▸ **WHAT TO DO**: Report back every line of the entries that contains "weights", exactly as written.

┌─ EXTRACTED INFORMATION

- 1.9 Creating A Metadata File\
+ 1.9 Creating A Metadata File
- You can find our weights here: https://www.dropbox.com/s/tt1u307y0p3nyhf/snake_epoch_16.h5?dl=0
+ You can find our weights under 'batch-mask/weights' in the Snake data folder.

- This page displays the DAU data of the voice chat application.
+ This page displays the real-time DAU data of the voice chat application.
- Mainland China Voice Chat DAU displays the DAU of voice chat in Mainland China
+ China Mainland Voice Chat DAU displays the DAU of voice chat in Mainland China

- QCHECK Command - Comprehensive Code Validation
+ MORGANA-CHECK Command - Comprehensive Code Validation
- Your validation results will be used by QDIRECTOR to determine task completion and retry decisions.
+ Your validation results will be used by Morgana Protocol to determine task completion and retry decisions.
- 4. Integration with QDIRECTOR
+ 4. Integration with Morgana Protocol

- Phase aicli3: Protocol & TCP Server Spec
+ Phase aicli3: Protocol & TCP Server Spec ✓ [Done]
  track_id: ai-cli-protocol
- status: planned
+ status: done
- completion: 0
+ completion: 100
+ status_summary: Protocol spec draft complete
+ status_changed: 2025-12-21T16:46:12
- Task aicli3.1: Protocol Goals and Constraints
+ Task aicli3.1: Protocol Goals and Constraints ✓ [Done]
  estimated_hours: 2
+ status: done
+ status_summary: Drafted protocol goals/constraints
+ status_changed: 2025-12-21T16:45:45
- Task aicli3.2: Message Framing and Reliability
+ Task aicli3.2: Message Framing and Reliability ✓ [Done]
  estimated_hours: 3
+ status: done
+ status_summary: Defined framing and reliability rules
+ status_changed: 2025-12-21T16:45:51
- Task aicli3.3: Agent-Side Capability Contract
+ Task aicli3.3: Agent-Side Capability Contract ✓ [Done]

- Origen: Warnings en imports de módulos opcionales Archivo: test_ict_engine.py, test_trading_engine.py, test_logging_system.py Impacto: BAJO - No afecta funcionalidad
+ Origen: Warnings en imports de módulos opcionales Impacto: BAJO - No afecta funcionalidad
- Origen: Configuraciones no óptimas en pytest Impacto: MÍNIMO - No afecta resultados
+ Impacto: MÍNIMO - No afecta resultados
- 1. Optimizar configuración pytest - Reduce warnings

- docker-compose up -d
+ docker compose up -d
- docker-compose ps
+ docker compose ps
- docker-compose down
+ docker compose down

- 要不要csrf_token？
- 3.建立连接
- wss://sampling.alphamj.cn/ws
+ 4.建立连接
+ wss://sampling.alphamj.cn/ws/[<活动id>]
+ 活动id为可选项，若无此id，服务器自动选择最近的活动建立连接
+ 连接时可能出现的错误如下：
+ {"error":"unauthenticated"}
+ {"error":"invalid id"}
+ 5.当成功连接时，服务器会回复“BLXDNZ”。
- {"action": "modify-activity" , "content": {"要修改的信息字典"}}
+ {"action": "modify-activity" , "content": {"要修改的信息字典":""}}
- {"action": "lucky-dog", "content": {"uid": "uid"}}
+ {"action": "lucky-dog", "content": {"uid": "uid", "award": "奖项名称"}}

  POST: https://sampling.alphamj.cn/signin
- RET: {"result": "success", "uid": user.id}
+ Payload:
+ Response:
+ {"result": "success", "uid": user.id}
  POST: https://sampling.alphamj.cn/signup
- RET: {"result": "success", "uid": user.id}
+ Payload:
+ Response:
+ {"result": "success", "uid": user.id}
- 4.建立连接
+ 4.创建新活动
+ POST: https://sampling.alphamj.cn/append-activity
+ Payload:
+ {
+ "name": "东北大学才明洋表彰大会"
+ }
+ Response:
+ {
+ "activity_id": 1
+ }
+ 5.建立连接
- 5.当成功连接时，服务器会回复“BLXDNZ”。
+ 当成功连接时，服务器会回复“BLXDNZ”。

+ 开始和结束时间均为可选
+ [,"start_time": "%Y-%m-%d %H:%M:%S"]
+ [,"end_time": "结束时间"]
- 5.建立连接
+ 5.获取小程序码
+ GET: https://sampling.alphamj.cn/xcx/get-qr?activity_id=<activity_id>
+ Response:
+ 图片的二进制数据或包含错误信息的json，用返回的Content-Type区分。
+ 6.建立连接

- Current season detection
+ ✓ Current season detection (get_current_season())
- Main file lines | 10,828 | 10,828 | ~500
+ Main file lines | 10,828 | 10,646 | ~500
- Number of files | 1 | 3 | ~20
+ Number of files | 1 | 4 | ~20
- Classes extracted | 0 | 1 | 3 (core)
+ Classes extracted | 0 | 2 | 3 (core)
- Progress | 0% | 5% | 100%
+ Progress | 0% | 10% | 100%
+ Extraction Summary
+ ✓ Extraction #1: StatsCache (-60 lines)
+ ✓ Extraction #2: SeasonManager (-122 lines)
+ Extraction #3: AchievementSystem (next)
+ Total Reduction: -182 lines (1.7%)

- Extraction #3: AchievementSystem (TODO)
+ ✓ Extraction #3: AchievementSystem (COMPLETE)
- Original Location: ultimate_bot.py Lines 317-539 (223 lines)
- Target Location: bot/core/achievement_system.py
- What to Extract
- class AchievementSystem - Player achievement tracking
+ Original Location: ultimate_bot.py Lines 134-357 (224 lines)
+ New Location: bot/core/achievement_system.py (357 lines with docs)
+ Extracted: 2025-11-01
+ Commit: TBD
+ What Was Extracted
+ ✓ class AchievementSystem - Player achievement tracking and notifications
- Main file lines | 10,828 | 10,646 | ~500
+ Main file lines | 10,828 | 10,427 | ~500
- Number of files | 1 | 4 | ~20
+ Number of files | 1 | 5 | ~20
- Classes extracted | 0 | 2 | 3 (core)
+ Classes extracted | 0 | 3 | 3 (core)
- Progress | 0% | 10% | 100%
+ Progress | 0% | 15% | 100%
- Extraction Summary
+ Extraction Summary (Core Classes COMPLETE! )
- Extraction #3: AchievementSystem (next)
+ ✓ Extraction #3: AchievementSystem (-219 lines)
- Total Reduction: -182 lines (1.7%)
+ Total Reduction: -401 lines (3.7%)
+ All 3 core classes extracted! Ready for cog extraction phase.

└─

▸ **TASK ANSWER**:
- You can find our weights here: https://www.dropbox.com/s/tt1u307y0p3nyhf/snake_epoch_16.h5?dl=0
+ You can find our weights under 'batch-mask/weights' in the Snake data folder.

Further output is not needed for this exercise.